» Exercise brief
Quote exactly, and only, the lines of the material below from the line with "(383, 123) none" through the line with "(149, 579) none".

» Data records
-- Opening Marker --
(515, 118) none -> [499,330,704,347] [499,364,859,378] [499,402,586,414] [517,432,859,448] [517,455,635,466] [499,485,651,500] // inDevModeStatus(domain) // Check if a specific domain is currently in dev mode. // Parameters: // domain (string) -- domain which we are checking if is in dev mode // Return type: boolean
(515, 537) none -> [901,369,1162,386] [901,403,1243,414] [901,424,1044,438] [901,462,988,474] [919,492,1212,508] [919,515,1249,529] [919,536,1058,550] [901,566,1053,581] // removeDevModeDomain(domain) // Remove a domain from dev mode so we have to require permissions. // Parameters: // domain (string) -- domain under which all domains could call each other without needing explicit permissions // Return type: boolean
-- Closing Marker --
-- Opening Marker --
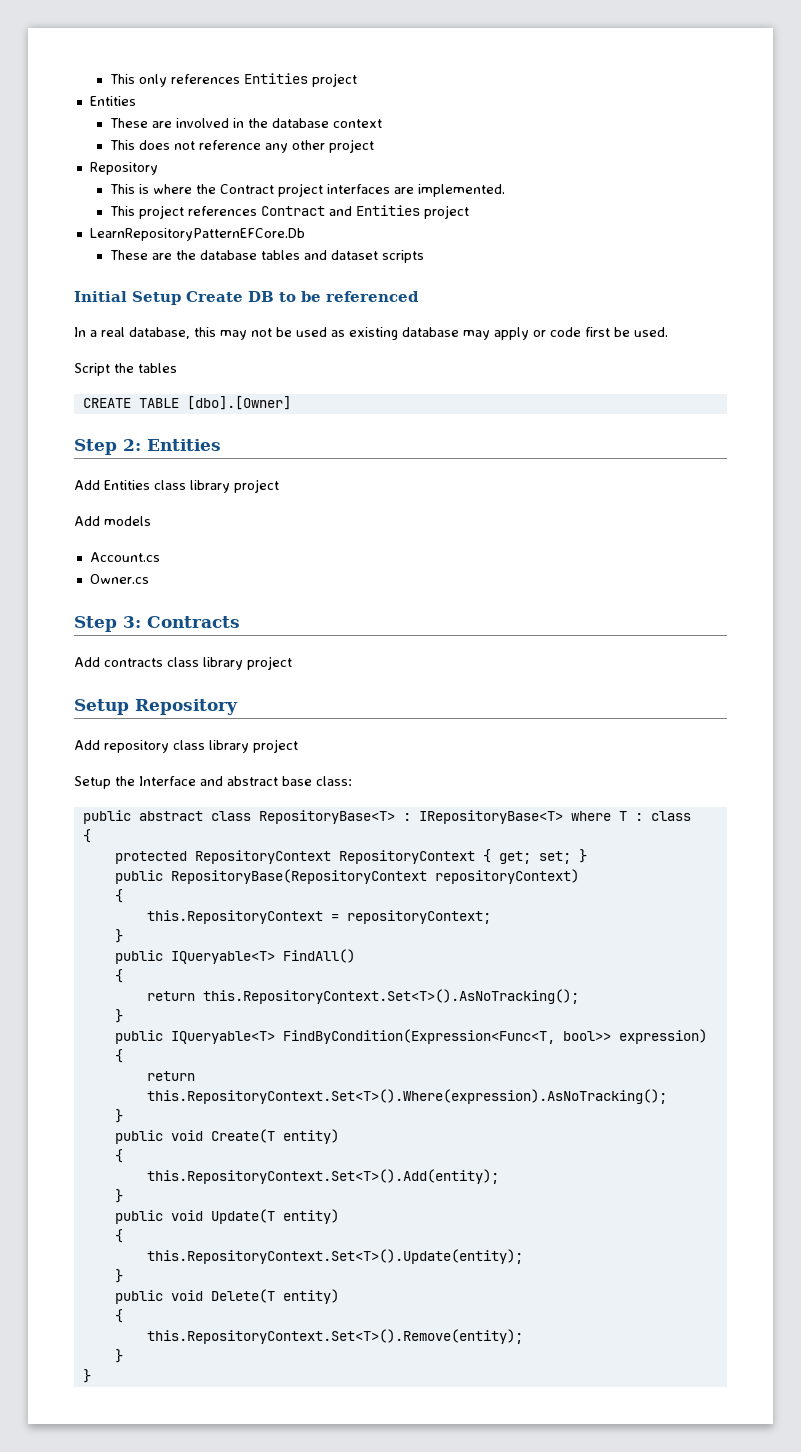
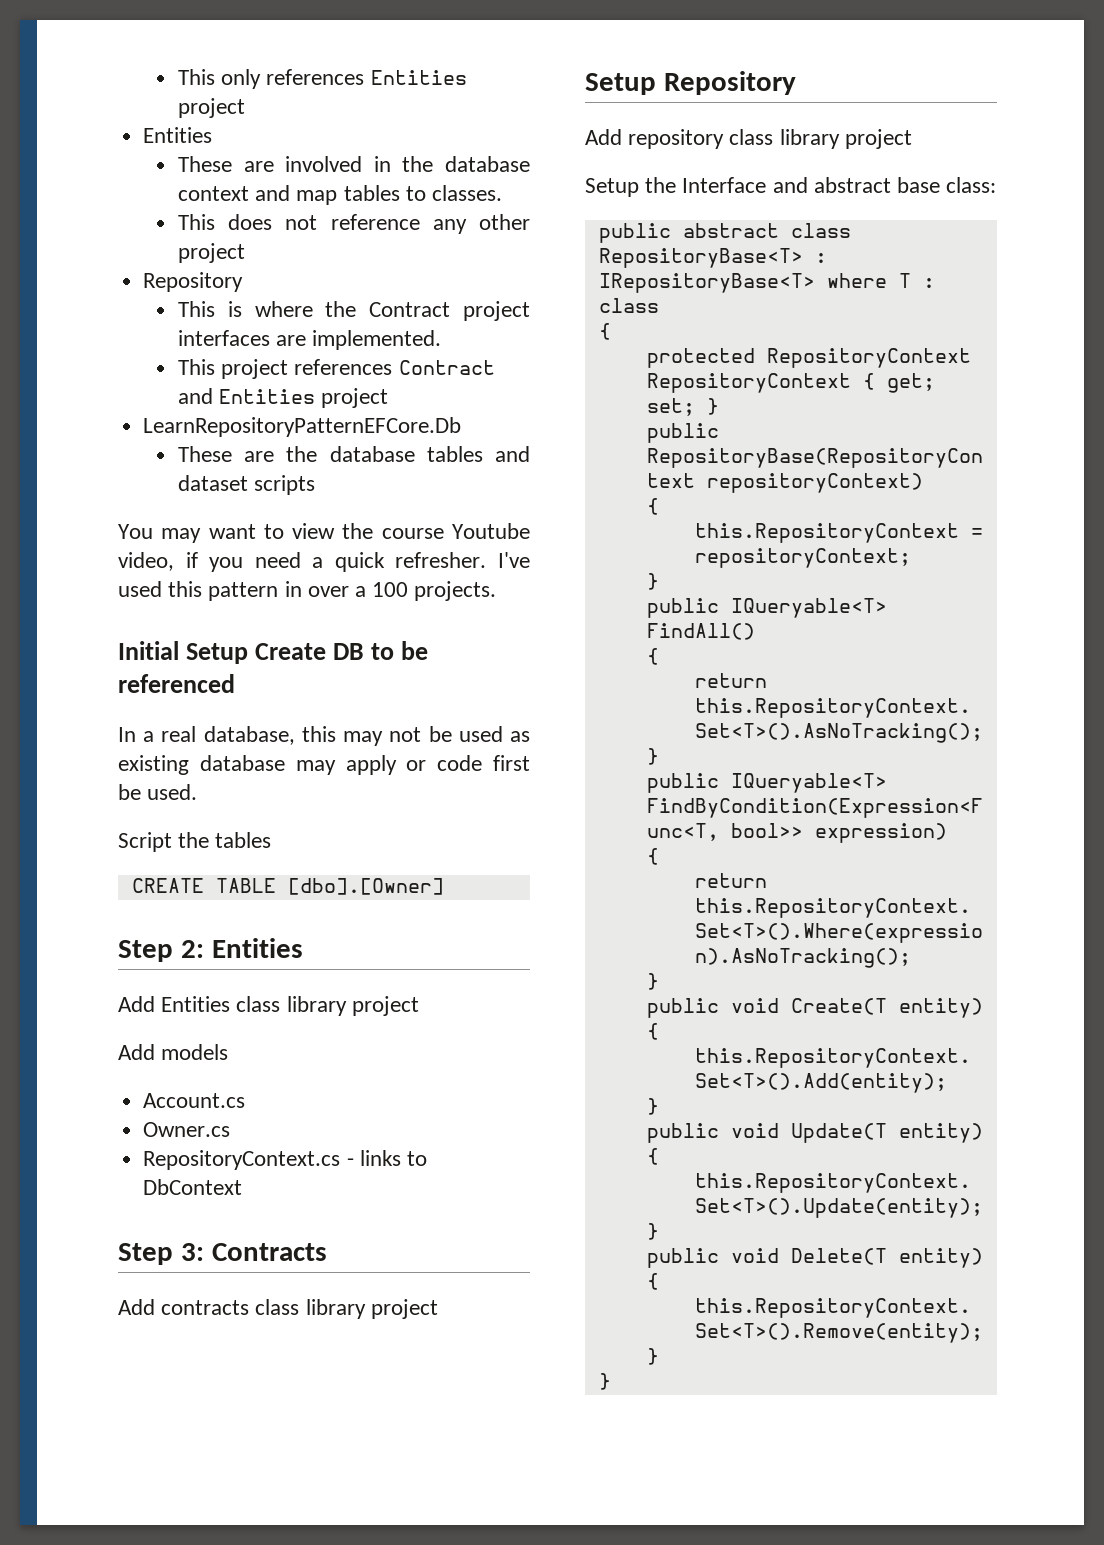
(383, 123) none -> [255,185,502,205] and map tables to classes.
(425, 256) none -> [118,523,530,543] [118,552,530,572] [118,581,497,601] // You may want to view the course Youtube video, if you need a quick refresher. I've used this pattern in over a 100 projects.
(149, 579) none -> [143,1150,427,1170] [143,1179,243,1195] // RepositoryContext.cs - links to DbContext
-- Closing Marker --
» Answer section
(383, 123) none -> [255,185,502,205] and map tables to classes.
(425, 256) none -> [118,523,530,543] [118,552,530,572] [118,581,497,601] // You may want to view the course Youtube video, if you need a quick refresher. I've used this pattern in over a 100 projects.
(149, 579) none -> [143,1150,427,1170] [143,1179,243,1195] // RepositoryContext.cs - links to DbContext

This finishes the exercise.